◆ Itemized modification records ◆
+ + +
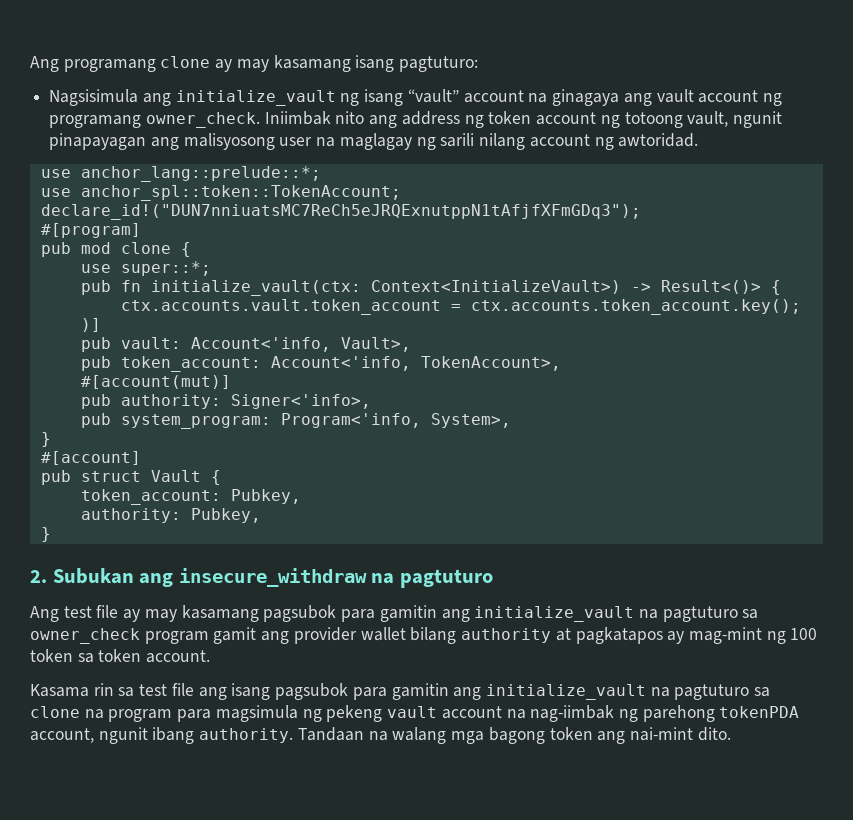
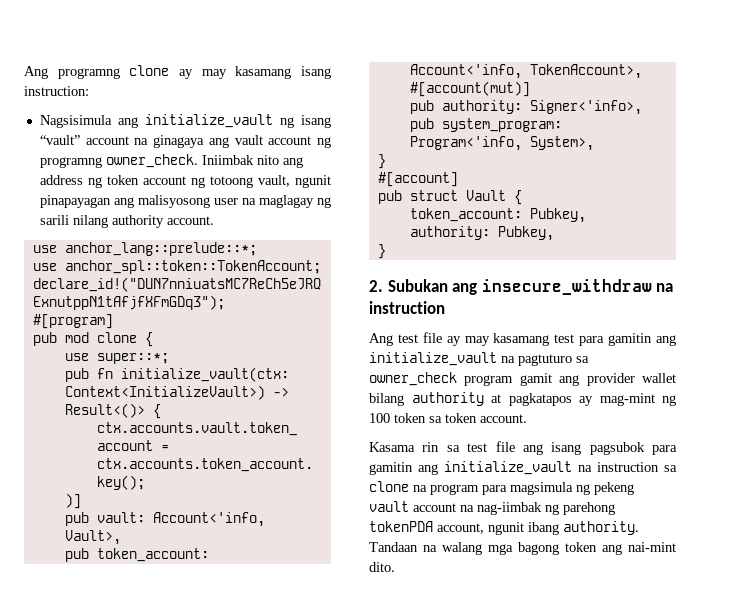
- Ang programang clone ay may kasamang isang pagtuturo:
+ Ang programng clone ay may kasamang isang instruction:
- Nagsisimula ang initialize_vault ng isang “vault” account na ginagaya ang vault account ng programang owner_check.
+ Nagsisimula ang initialize_vault ng isang “vault” account na ginagaya ang vault account ng programng owner_check.
- Iniimbak nito ang address ng token account ng totoong vault, ngunit pinapayagan ang malisyosong user na maglagay ng sarili nilang account ng awtoridad.
+ Iniimbak nito ang address ng token account ng totoong vault, ngunit pinapayagan ang malisyosong user na maglagay ng sarili nilang authority account.
- 2. Subukan ang insecure_withdraw na pagtuturo
+ 2. Subukan ang insecure_withdraw na instruction
- Ang test file ay may kasamang pagsubok para gamitin ang initialize_vault na pagtuturo sa owner_check program gamit ang provider wallet bilang authority at pagkatapos ay mag-mint ng 100 token sa token account.
+ Ang test file ay may kasamang test para gamitin ang initialize_vault na pagtuturo sa owner_check program gamit ang provider wallet bilang authority at pagkatapos ay mag-mint ng 100 token sa token account.
- Kasama rin sa test file ang isang pagsubok para gamitin ang initialize_vault na pagtuturo sa clone na program para magsimula ng pekeng vault account na nag-iimbak ng parehong tokenPDA account, ngunit ibang authority.
+ Kasama rin sa test file ang isang pagsubok para gamitin ang initialize_vault na instruction sa clone na program para magsimula ng pekeng vault account na nag-iimbak ng parehong tokenPDA account, ngunit ibang authority.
+ + +
◆ WORK TO BE COMPLETED ◆
Nothing but the lines from the first line of the data through the line with "- Ang test file" belongs in the answer, copied exactly and without pictures.

◆ EXERCISE RESPONSE ◆
- Ang programang clone ay may kasamang isang pagtuturo:
+ Ang programng clone ay may kasamang isang instruction:
- Nagsisimula ang initialize_vault ng isang “vault” account na ginagaya ang vault account ng programang owner_check.
+ Nagsisimula ang initialize_vault ng isang “vault” account na ginagaya ang vault account ng programng owner_check.
- Iniimbak nito ang address ng token account ng totoong vault, ngunit pinapayagan ang malisyosong user na maglagay ng sarili nilang account ng awtoridad.
+ Iniimbak nito ang address ng token account ng totoong vault, ngunit pinapayagan ang malisyosong user na maglagay ng sarili nilang authority account.
- 2. Subukan ang insecure_withdraw na pagtuturo
+ 2. Subukan ang insecure_withdraw na instruction
- Ang test file ay may kasamang pagsubok para gamitin ang initialize_vault na pagtuturo sa owner_check program gamit ang provider wallet bilang authority at pagkatapos ay mag-mint ng 100 token sa token account.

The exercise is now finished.